Proteins: The true actors of life

One aspect of human existence we know to be universal is that we each have a molecular self. Every human on this planet comprises organs, tissues, cells and molecular machinery that shapes both our identity and our human experience. Whilst our lives may be beautifully unique, we all live through them via this molecular self. It binds us – biologically – to those that came before us, those that will follow us and also to other organisms with which we share our planet. 

Throughout the history of medicine, we have sought to characterize and analyze the molecular self, in a bid to understand the underpinnings of human physiology and, in turn, pathophysiology. This knowledge holds many applications that transcend biology and circle around the question of what it means to be a human. In the context of human disease, it aids our ability to prevent it, or even cure it.

Almost 17 years after the completion of The Human Genome Project (HGP), the insights garnered by DNA sequencing studies have filtered into modern medicine in several ways. Next-generation sequencing (NGS) of tumors has facilitated the discovery of biomarkers unique to specific cancers. Pharmacogenomics has taught us that certain drug compounds will elicit different therapeutic effects in different people. Arguably more niche fields of research have benefitted too; transgenerational epigenetics, for example, is teaching us how biological memories could be passed on to future generations.
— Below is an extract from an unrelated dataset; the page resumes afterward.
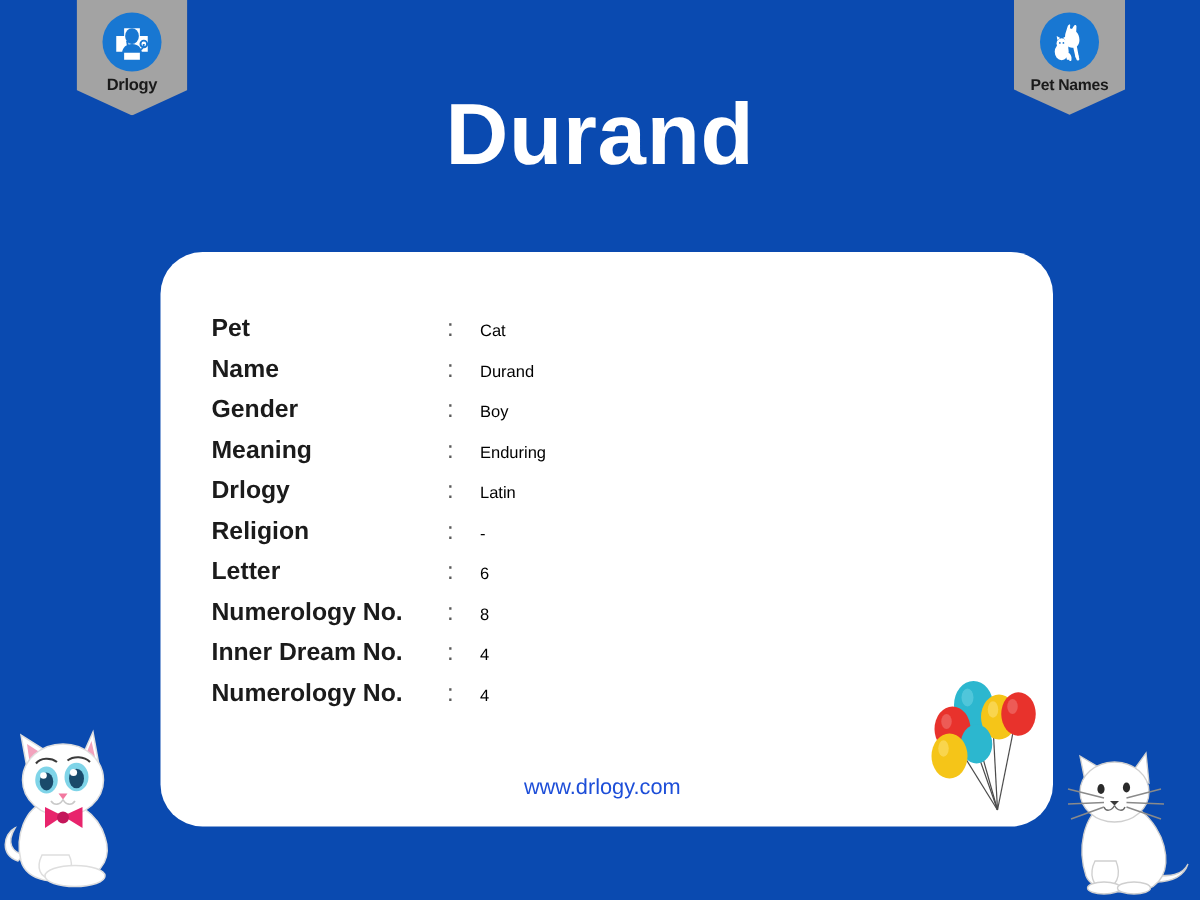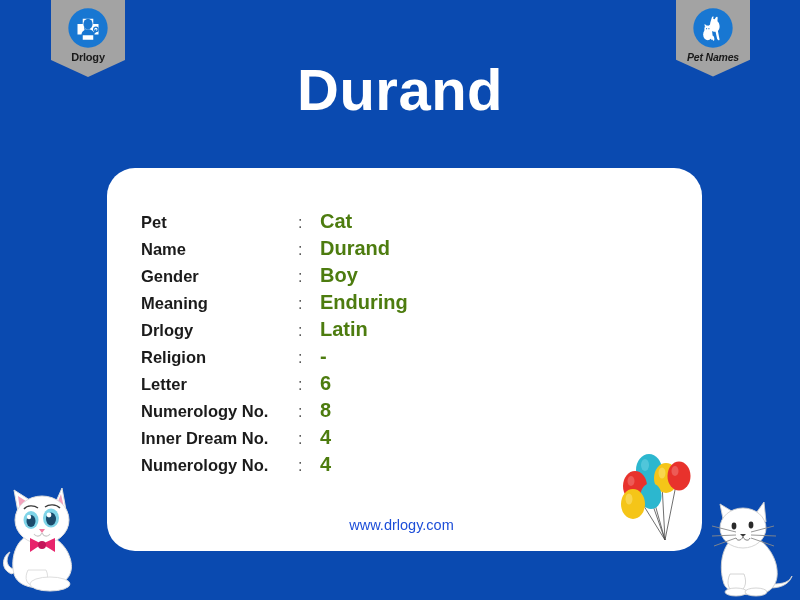"Pet Names" .badge-right .badge-ribbon { font-style: italic -> none }
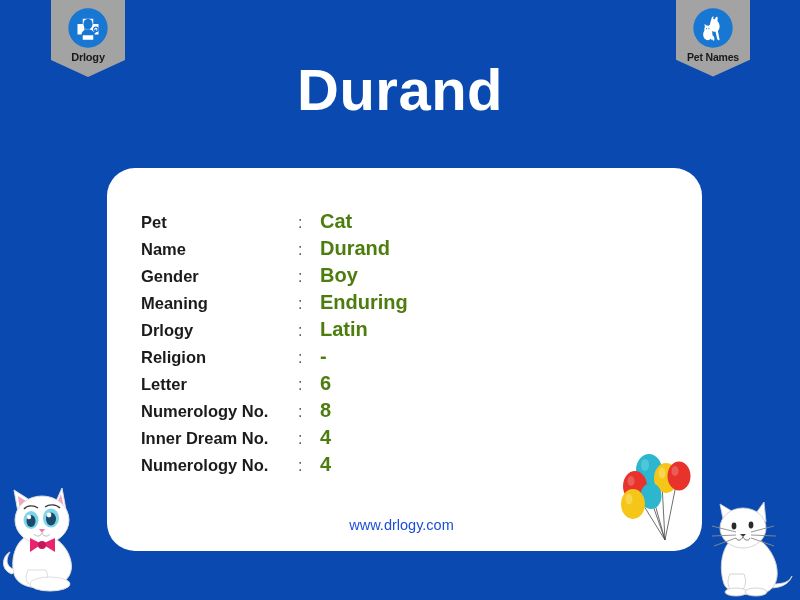"Cat" .info-value { color: #4d7c0f -> #000000; font-size: 20px -> 11px; font-weight: bold -> none }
The HGP has undisputedly progressed our knowledge of human biology in ways that scientists of the past could only dream of.

But still, gaps remain.

DNA is only part of the story; there are many steps required to transcribe and translate the DNA code into proteins, the functional workhorses of the cell. As Professor Chris Overall, Canada research chair in proteinase proteomics and systems biology at the University of British Columbia, Centre for Blood Research, described, "The HGP was a massive achievement – it really was brilliant. But it's only the blueprint for us." 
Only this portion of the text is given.